Deb Lewis

***A battleaxe is a cranky old woman and a pike is a fish.***

And the old woman and the fish were named after the weapons. <g>

I've never caught a pike but I held one once, that someone else caught, a live one, and I let it go again. I got in trouble for that because in some places they're trying to get rid of pike because they gobble up all the other fish. I've never held the other kind of pike.

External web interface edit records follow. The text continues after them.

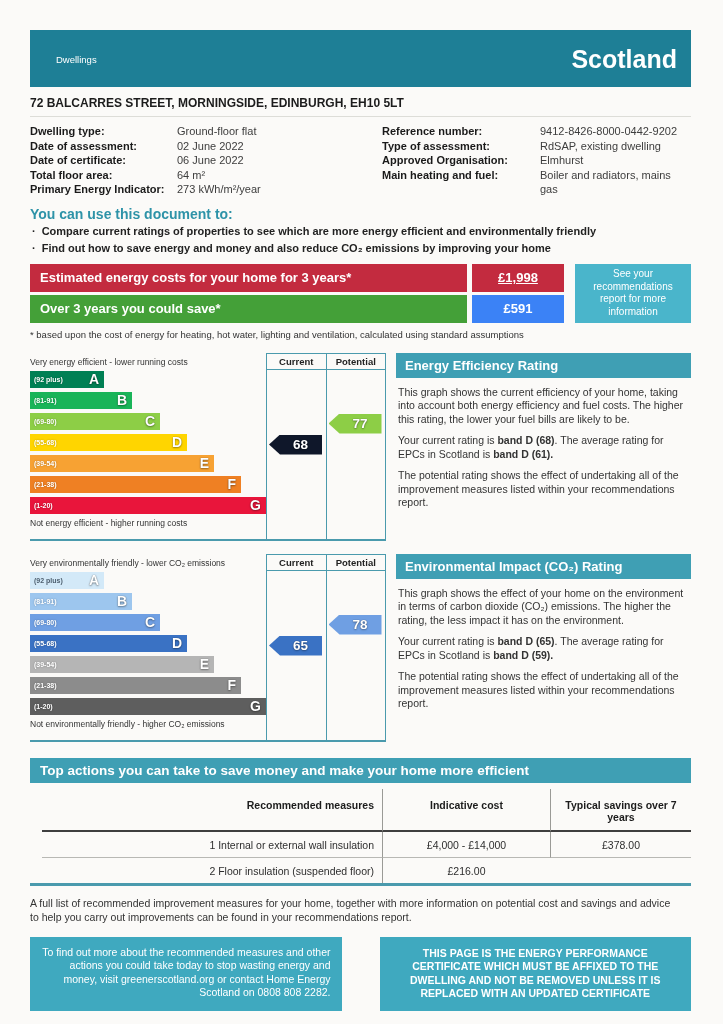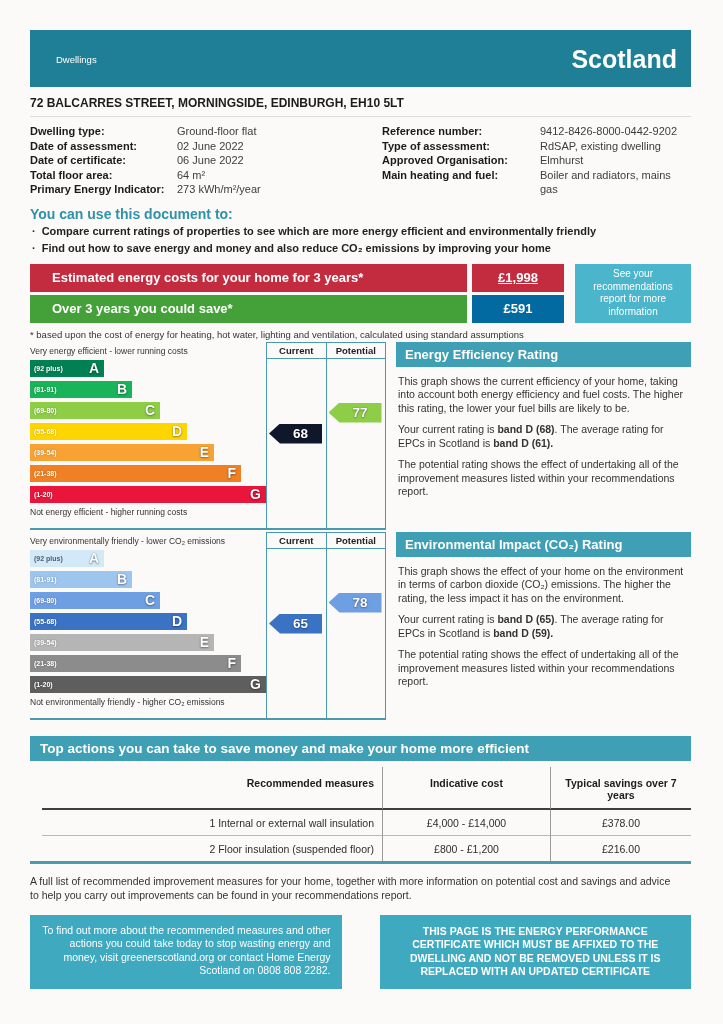--- a/index.html
+++ b/index.html
@@ -33,7 +33,7 @@
   
   .cost-banner { margin-top: 8px; display: grid; grid-template-columns: 1fr 92px 122px; grid-template-rows: 28px 28px;
                  grid-template-areas: "l1 v1 info" "l2 v2 info"; column-gap: 5px; row-gap: 3px; }
-  .cb-label { color: #fff; font-weight: bold; font-size: 13px; display: flex; align-items: center; padding-left: 22px; }
+  .cb-label { color: #fff; font-weight: bold; font-size: 13px; display: flex; align-items: center; padding-left: 10px; }
   .cb-value { color: #fff; font-weight: bold; font-size: 13px; display: flex; align-items: center; justify-content: center; }
   .cb-info { grid-area: info; color: #fff; font-size: 10px; line-height: 12.5px; text-align: center; display: flex; align-items: center; justify-content: center; padding: 3px 8px; margin-left: 6px; }
   .footnote { margin-top: 6px; font-size: 9.5px; color: #333; }

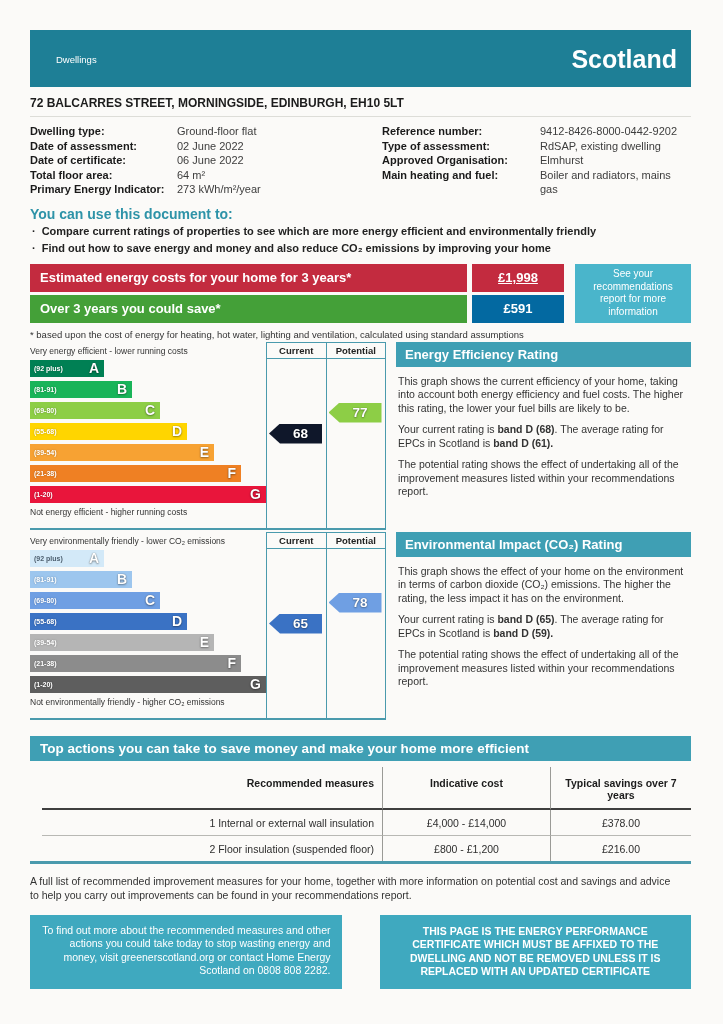--- a/index.html
+++ b/index.html
@@ -129,7 +129,7 @@
       <div class="cb-label" style="grid-area: l1; background-color: rgb(195, 43, 63);">Estimated energy costs for your home for 3 years*</div>
       <div class="cb-value" style="grid-area: v1; background-color: rgb(195, 43, 63); text-decoration: underline;">£1,998</div>
       <div class="cb-label" style="grid-area: l2; background-color: rgb(68, 160, 56);">Over 3 years you could save*</div>
-      <div class="cb-value" style="grid-area: v2; background-color: #0369a1;">£591</div>
+      <div class="cb-value" style="grid-area: v2; background-color: #3b82f6;">£591</div>
       <div class="cb-info" style="background-color: rgb(74, 181, 203);">See your recommendations report for more information</div>
     </div>
     <div class="footnote">* based upon the cost of energy for heating, hot water, lighting and ventilation, calculated using standard assumptions</div>

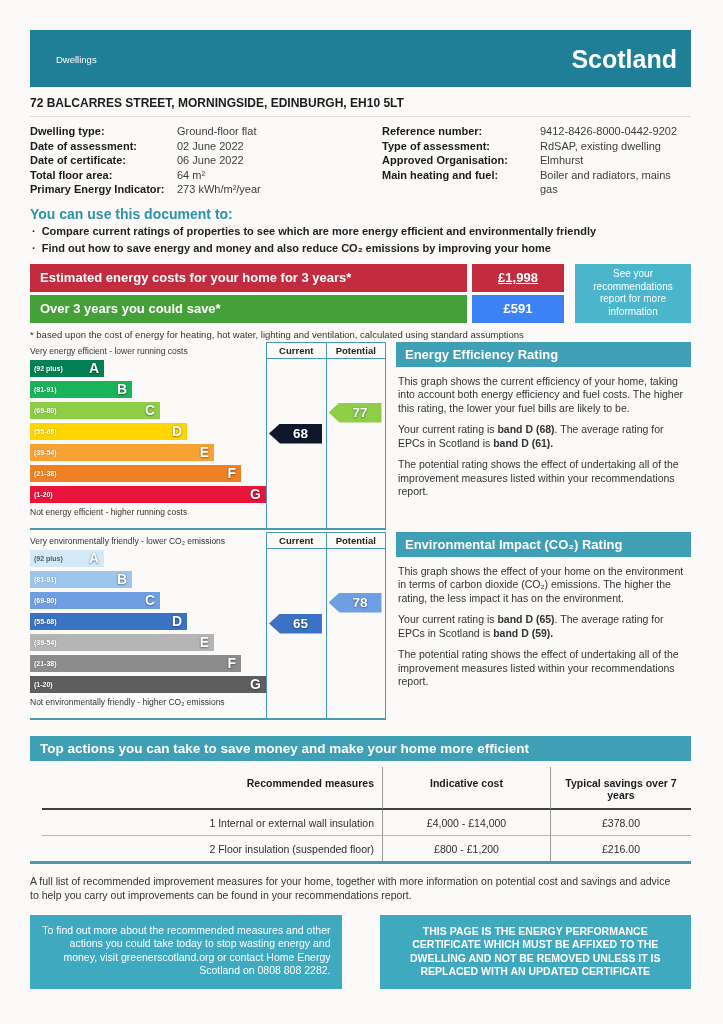--- a/index.html
+++ b/index.html
@@ -39,7 +39,7 @@
   .footnote { margin-top: 6px; font-size: 9.5px; color: #333; }
 
   
-  .rating-row { margin-top: 2px; display: flex; gap: 10px; }
+  .rating-row { margin-top: 13px; display: flex; gap: 10px; }
   .chart { width: 356px; height: 188px; position: relative; border-bottom: 2px solid #4a9aad; flex: none; }
   .chart-top-label, .chart-bottom-label { font-size: 8.5px; color: #333; width: 234px; }
   .chart-top-label { height: 18px; display: flex; align-items: center; }

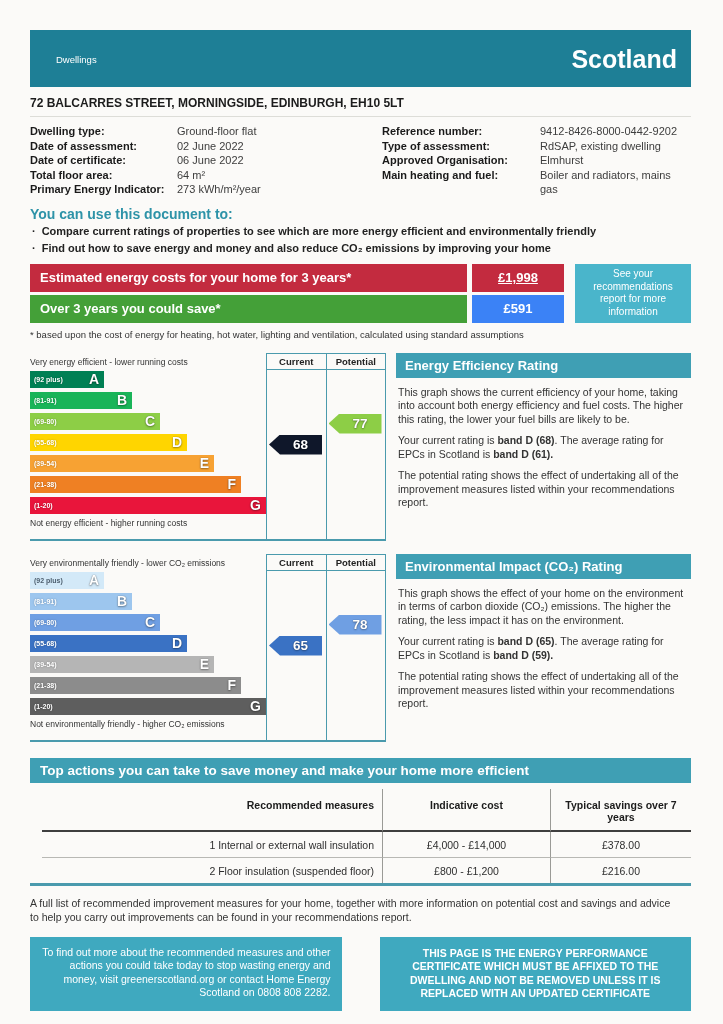--- a/index.html
+++ b/index.html
@@ -253,7 +253,6 @@
       <div class="td cc">£4,000 - £14,000</div>
       <div class="td cc">£378.00</div>
       <div class="td c1 last">2 Floor insulation (suspended floor)</div>
-      <div class="td cc last">£800 - £1,200</div>
       <div class="td cc last">£216.00</div>
     </div>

I've also known a battleaxe, she was Irish and Cherokee and worked on the Alaska Pipeline as a cook. We met her later. Meanest woman I ever knew, but she liked my husband and made him pickled beets and never hurt us the way she did some folks. (There was one story about I guy who went into a crab pot and didn't came up again) I've never been hurt by the other kind of battleaxe, either.

***what is the
difference between a caster (or is it castor? they do make that oil...
[just joking]) and a wheel?***

I think a castor is a wheel in a frame. Casters will help you scoot your kick stool around. Castor will give you the scoots.<g>


***I wanted to say something about knowing everything.***

David (dh) has done a lot of things, worked at a lot of different jobs, lived a lot of different places. He doesn't read much but he can fix anything, build anything and remember. He doesn't know everything but he knows more than I do about all kinds of stuff. He's been able to give Dylan information I couldn't have.

***That's why unschooling works. That's HOW unschooling works. Because
someone cares about the difference between a pike (the word "pike")
and a battleaxe (the word and the parameters of its meaning).***

I know trivia. I could answer the Jay Leno questions<g>. It's not good for much... getting the answers on Jeopardy. But all that trivia came from wanting to know why. Why this and not that? Why then? Why now? Why not? And the whys take you to all kinds of philosophical thought. If a person's curious, he's learning all the time. Kids are naturally curious.

Dylan wants answers to everything. He'll stop a movie to look something up. He'll put his dinner aside to check a fact. He asks questions and always has. We took a tour of a famous house a few days ago and he had lots of questions for the tour guide that she didn't know the answers to. She'd been working there two years. It seems likely the questions had come up before. By the time we'd been home an hour Dylan had found the answers. Maybe the tour guide didn't like her job, didn't care that much about history, or was so busy when she wasn't at work she had no time to learn more about the house and the people who had live there but it seemed very strange to Dylan that a person might not have the desire to find out more. She knew the scripted tour. That's all she *had to know* for her job. It seemed a little like remembering just enough to pass the test. <g>

Deb Lewis











Deb Lewis

[Non-text portions of this message have been removed]

Deb Lewis

***Deb Lewis

Deb Lewis***

Apparently, we are two. <g>

***people gradually add to the details of their knowledge every day that
they live.***

Not Middle ages stuff but we talked to some friends who are coming for a visit and asked if they'd like to go to the atlatl competition. They didn't know what that was. I think they would have heard the word battleaxe before, (and now I'll have to ask<g>) and pike (might have first thought of the fish, though - fisher mans, both) but had not heard "atlatl".

***people gradually add to the details of their knowledge every day that
they live.***

Touristy things are successful, tours of historic homes, atlatl competitions, ghost towns... because people are curious.